I jumped out of my skin when a snake (which looked like those poisonous coral snakes they show on Survivor) slithered over my foot in my front yard while I was watering my flowers.
All the neighbors heard me scream.

Maria said...

Mice don't scare me at all, but our dog, who is a Scottish Terrier and supposed to have an inborn gene to hunt vermin....is TERRIFIED of them.

Jen said...

Oh, you woulda just LOVED when we had a mouse in our kitchen. Apparently living in, no joke, my crockpot. Discovered it on Mother's Day…and then it proceeded to run all over hell and high effin' water, pooping the entire time, as Tom tried to catch it and I sat on the kitchen island. Did I mention I was pregnant with J, and A was running around trying to "help?"
Good times, good times...

Busy Bee Suz said...

Oh my heck...that is crazy. And the fact that you can remember the details???? You poor thing. YOUR poor heart.
Rodents are not cute. nowhere. know how.
xo

jo.irish.rose said...

they say you try to block traumatic memories from your sub-conscious. hahaha....sounds like you got ALL the gory details to me!!! i have soooo many jump out of skin stories, i don't know if i could just post one.....hmmmmmm.

karen gerstenberger said...

You just reminded me of a true story...years ago, our friends gave us a bird feeder so that the kids could enjoy watching the local birds eat. Unfortunately, the local RATS (yes, you heard me, RATS!) were attracted as much - or more - than the birds. One day, we found a rat in our basement, on the wine rack. I can just feel the horror I felt that day!

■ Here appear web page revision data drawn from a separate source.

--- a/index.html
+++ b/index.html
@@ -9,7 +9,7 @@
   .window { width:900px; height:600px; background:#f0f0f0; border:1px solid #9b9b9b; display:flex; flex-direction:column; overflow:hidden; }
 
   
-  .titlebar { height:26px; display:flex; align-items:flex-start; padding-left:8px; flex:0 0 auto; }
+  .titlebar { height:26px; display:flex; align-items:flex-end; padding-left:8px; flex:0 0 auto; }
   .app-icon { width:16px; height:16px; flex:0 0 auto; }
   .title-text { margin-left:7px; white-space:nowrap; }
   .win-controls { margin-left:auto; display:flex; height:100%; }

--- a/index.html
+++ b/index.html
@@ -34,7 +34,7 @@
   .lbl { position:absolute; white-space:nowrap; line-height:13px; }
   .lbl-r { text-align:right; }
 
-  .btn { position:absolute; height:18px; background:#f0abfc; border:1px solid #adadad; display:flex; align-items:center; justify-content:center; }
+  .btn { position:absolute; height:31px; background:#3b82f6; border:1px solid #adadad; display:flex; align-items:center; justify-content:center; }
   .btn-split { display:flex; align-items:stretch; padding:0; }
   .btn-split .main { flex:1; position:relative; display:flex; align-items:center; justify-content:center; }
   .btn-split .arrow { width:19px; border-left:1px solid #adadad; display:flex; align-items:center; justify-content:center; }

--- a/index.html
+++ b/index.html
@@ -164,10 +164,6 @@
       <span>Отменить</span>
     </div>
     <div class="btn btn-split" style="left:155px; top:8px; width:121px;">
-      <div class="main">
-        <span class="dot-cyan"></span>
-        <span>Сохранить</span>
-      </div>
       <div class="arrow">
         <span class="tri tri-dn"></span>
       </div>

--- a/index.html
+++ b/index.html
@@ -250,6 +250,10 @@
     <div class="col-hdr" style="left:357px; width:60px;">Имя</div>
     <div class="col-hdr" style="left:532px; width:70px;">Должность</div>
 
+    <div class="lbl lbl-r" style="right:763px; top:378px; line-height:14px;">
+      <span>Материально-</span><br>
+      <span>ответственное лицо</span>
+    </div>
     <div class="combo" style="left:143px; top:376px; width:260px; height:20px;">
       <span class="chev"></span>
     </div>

We called an exterminator, and until we caught the culprit/s, the kids would shout "Dadratted varmints!" (from the book "The Bootmaker and the Elves") every time we went down to the basement.
Then I suggested to Gregg that we dispose of every bottle of wine, as the exterminator had told us that the rat/s had peed on our wine bottles. Gregg, ever the thrifty man, said, NO WAY. So I insisted that we sterilize every bottle with bleach and water. He agreed, reluctantly, grumbling that the bottles were sealed and corked and didn't need it, as we washed them.
That's what your post on "jumping out of my skin" inspired!